The T&TMA recommends that the following should be done:-

1.       Reduce the number of RHAs to a maximum of three – North, South and Tobago

2.       Bring all health sector workers under one Authority.  If necessary buy out the services of all and rehire.

3.       Trim down the administrative managers.  A comprehensive audit of RHA organizational structures must be done and redundant posts eliminated.

4.       Contract out services that do not now exist in the Public domain e.g. MRI, laser treatments, open heart surgery etc that would be too costly to install and run.  The public Institutions are notorious for equipment failure and long down time.  This rarely occurs in the Private sectors.  Strategic partnerships would benefit both the RHAs and the providers.  Preferential rates in exchange for a larger volume for the provider.
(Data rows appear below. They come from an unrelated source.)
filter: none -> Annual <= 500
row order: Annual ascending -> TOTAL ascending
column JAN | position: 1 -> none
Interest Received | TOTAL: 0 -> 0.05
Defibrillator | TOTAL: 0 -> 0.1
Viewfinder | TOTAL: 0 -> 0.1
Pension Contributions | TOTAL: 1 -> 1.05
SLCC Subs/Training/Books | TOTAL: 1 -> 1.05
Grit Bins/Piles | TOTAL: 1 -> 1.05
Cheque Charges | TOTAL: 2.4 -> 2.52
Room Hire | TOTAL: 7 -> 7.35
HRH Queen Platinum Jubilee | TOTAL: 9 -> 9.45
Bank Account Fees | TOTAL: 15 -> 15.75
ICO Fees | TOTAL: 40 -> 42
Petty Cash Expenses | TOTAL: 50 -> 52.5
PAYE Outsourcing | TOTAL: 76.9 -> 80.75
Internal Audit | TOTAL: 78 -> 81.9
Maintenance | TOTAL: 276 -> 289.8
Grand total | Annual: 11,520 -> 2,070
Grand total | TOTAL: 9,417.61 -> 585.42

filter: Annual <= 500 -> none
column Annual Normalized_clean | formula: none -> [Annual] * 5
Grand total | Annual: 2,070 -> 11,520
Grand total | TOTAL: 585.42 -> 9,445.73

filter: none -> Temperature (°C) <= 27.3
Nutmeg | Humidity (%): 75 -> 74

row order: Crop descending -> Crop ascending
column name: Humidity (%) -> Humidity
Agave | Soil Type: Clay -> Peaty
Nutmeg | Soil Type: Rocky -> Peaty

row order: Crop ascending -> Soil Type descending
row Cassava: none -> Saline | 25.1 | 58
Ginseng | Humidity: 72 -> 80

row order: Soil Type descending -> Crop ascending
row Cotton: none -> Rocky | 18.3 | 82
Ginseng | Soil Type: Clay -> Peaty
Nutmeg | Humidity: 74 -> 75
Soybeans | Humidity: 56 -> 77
5.       Carry out performance audits of medical and non-medical staff.  Provide performance incentives, bonuses and yearly increments based on these appraisals.

6.       Eliminate the exodus of health professionals by revising their remuneration packages to match first world standards.

7.       Expenditure on Health from the present 2.9% GDP to match USA 13.7% or Canada 8.62%, UK 5.8% or Zimbabwe 6.2%.

8.       Negotiate a proper Pension Plan with equal contributions from employee and employer to the satisfaction of all stakeholders.

Whatever reforms are done, do it in small doses and in conjunction with available resources.